How Walther Hermann Nernst might approach Physics
Let us begin, as always, with a clear and measurable problem. What is physics? It is the systematic attempt to reduce the bewildering variety of natural phenomena to a set of fundamental laws—laws that yield numbers. I have little patience for philosophies that speak of "forces" or "essences" without specifying how they might be measured. A good physicist, like a good chemist, asks: what is the free energy change? What is the equilibrium constant? For a process, what is the maximum work obtainable? These are not idle questions; they are the very language of nature.
Consider the galvanic cell. When I derived the equation that bears my name, I did not speculate on the "will" of ions. I simply applied the second law of thermodynamics to the Gibbs free energy of the reaction. The result was a precise, testable relation between concentration and voltage. That is physics: a mathematical bridge from the macroscopic world of heat and work to the microscopic world of molecules and electrons. The statistical mechanics of Boltzmann and Gibbs provides the deeper justification, but the law itself stands on its own, verified by the voltmeter.
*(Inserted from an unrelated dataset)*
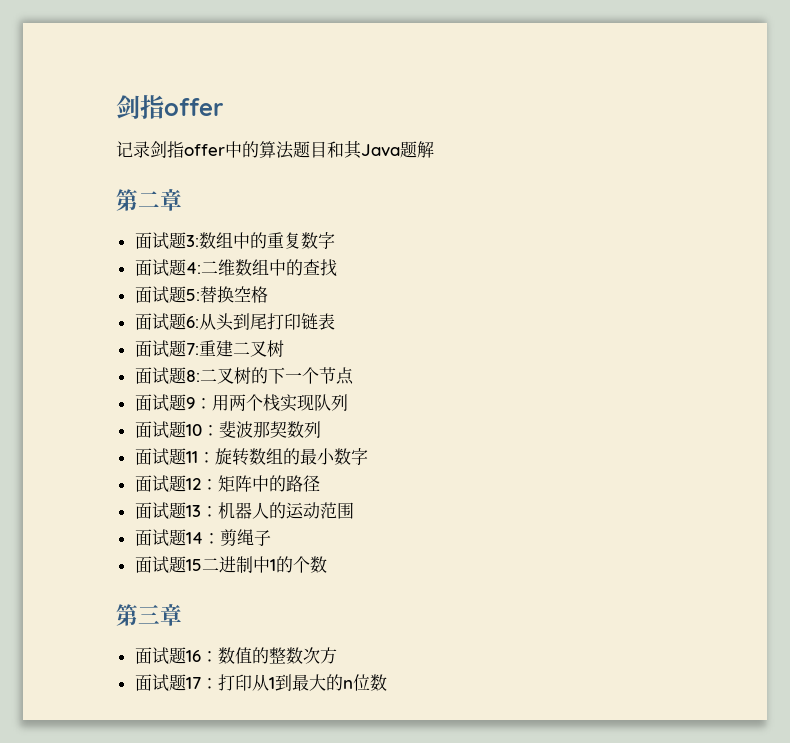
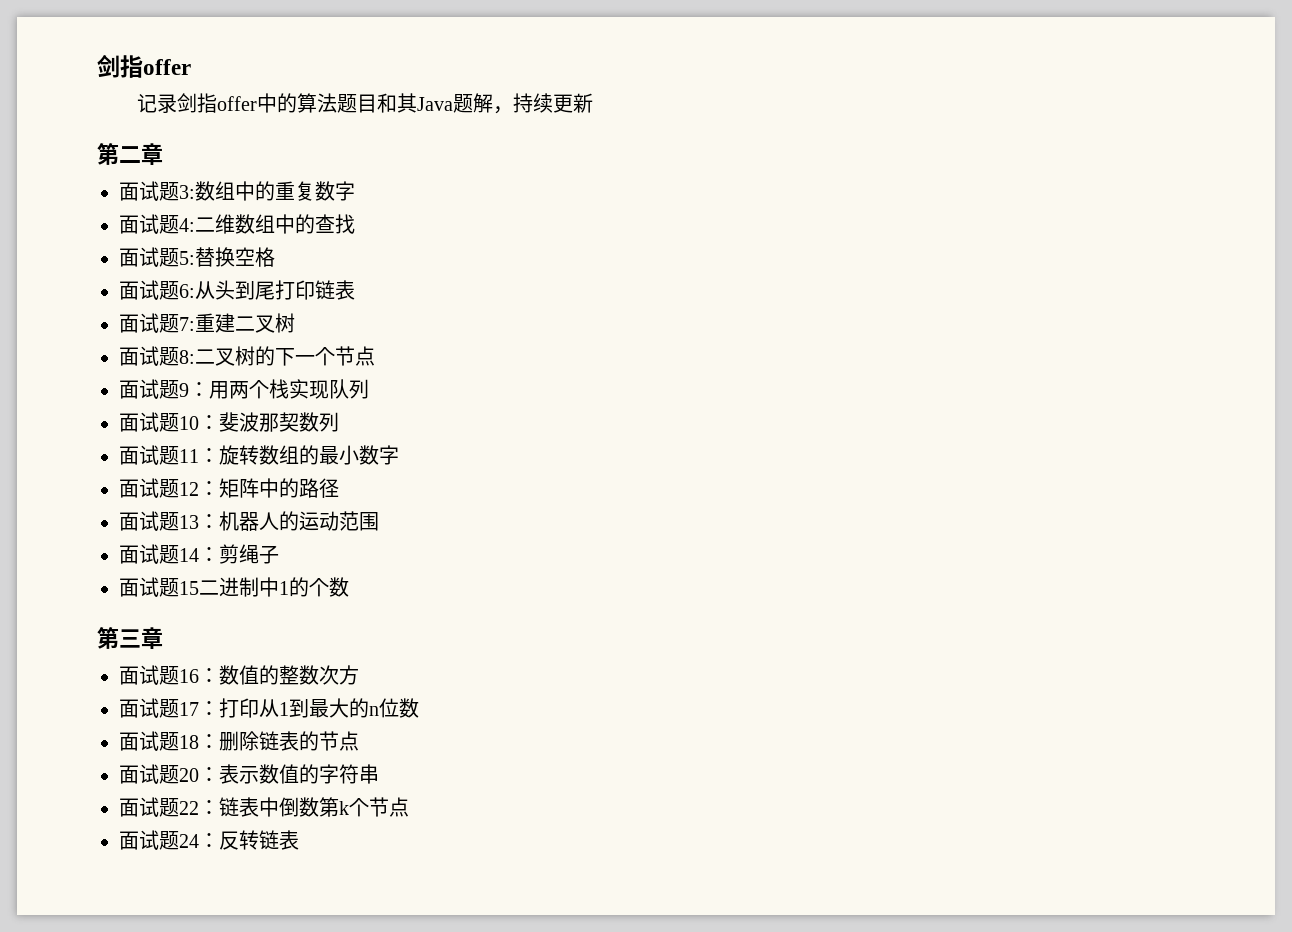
(434, 149) none -> [493,93,594,114] ，持续更新
(387, 682) none -> [119,731,359,751] [119,764,379,784] [119,797,409,817] [119,830,299,850] // 面试题18：删除链表的节点 // 面试题20：表示数值的字符串 // 面试题22：链表中倒数第k个节点 // 面试题24：反转链表

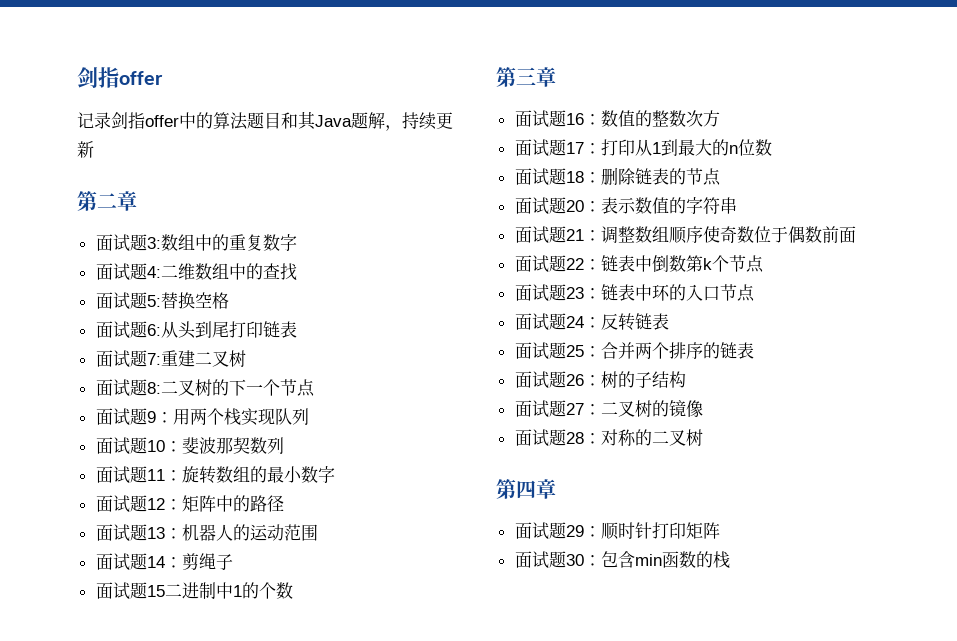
(379, 774) none -> [514,226,856,244] // 面试题21：调整数组顺序使奇数位于偶数前面
(409, 807) none -> [514,284,755,302] // 面试题23：链表中环的入口节点
(299, 840) none -> [514,342,754,360] [514,371,686,389] [514,399,703,418] [514,429,703,447] [496,479,556,499] [514,522,720,540] [514,551,730,569] // 面试题25：合并两个排序的链表 // 面试题26：树的子结构 // 面试题27：二叉树的镜像 // 面试题28：对称的二叉树 // 第四章 // 面试题29：顺时针打印矩阵 // 面试题30：包含min函数的栈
I am skeptical of any theory that cannot be confronted with an experiment. The third law, which I formulated from the heat theorem, is a perfect example. It does not merely state that absolute zero is unattainable; it predicts that the entropy of a perfect crystal at zero Kelvin is exactly zero. This is a number. It guides our understanding of chemical equilibria at low temperatures. Nature loves equilibrium, and she speaks through measurable quantities. Physics, then, is the art of listening to that voice with the most sensitive instruments we can devise, and translating it into the universal language of thermodynamics.
Imagined perspective — an AI synthesis grounded in Walther Hermann Nernst’s recorded ideas and methods, not a quotation or a statement they actually made.